Siobhan didn’t know what to say to that. After thinking for a while, she suggested, “Who gets to choose that the unhappy part is the ending? If you keep on, maybe it’s just another low moment along the way to triumph.”
“Hah! If death is not an ending, what is, child?”
Siobhan could have argued that viewing the metaphorical story from another perspective, things continued on as long as anyone was still alive. Everyone was the protagonist of their own story, after all. But it didn’t feel true. ‘Death would be an ending of the story for the person I care most about—myself. The only story that matters.’
Clearing her throat to disperse the tension, Siobhan changed the subject. “I have five hundred gold. You said before that would be enough to hire you. If I can give you, in advance, both the time and the location where the coppers will be scrying for me, can you retrieve or destroy the sample they’re using for the sympathetic connection?”
Liza stood and moved to the bound ravens, checking them over for signs of abnormality. “If you can do that much, it seems the job would be quite simple. Depending on the quality of their wards, of course.” She stuck her finger between the slim metal bars, poking at one of the ravens that seemed sleepier than the rest.
“It should be whatever wards are around the divination room in Eagle Tower.”
Liza’s finger stopped wriggling, and she withdrew her hand, rising and turning to face Siobhan. “That makes things difficult. They have some experimental advancements, and without knowing their setup ahead of time—acquiring the blueprint and ward plans from whoever set them up—I would need to be quite close to brute-force my way past.”
Siobhan nodded easily. “I already considered that after my last plan failed. They seem to have given up for the moment, but I’m sure they have other plans. I believe I can control the timing of their next scrying attempt. Then, all we need to do is make sure you’re in place ahead of time. They’ll come to you and get caught in an ambush.”
“After everything that’s happened, the coppers are on high alert. If someone catches sight of me, they might mistake me for the Raven Queen.”
Siobhan blinked twice, stared into the distance, and then a wide smile spread across her face. “That’s...a genius idea. It would fit perfectly! We’ll have to get you a Raven Queen disguise.”
Liza made a choked noise. “No, that’s not what I meant.”
Siobhan ignored that. “If all goes well, even if they do end up having some blood kept in reserve, they’ll realize that there’s no point to trying to use it, for scrying or anything else.”
“And just how do you plan to manage that?” Liza asked acerbically.

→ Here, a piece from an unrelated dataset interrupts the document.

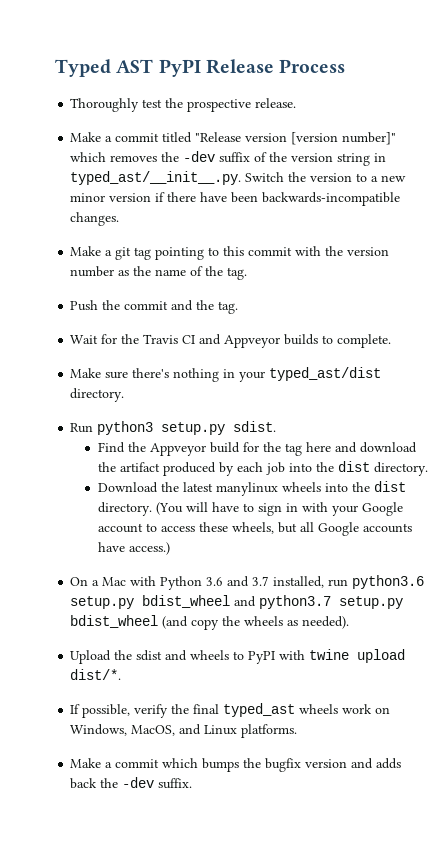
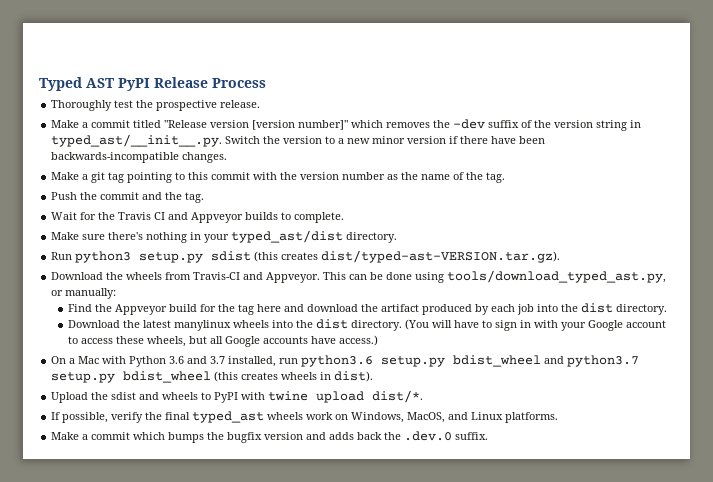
[233,421,277,432] sdist. -> [211,250,561,263] [51,270,667,283] [51,288,117,299] sdist (this creates dist/typed-ast-VERSION.tar.gz). // Download the wheels from Travis-CI and Appveyor. This can be done using tools/download_typed_ast.py, or manually:
[162,616,350,630] (and copy the wheels as needed). -> [214,371,374,382] (this creates wheels in dist).
[122,777,155,788] -dev -> [404,431,453,441] .dev.0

“By doing something...big,” Siobhan admitted. Even now, she was uncomfortable with her plan. But hiding away would only leave her vulnerable and easy to manipulate. Her ideas were a little reckless, a little dangerous, but she was facing that head on. Personally, she would be the one in the least danger, and once this was done, the Raven Queen really would be able to disappear back into the shadows for good. ‘I suppose Ennis did teach me to gamble, after all,’ she mused.
“They’re practically setting me up to do something the day of Ennis Naught’s sentencing, after all,” she said. “But it won’t be what they’re expecting, and not focused where they’re looking.”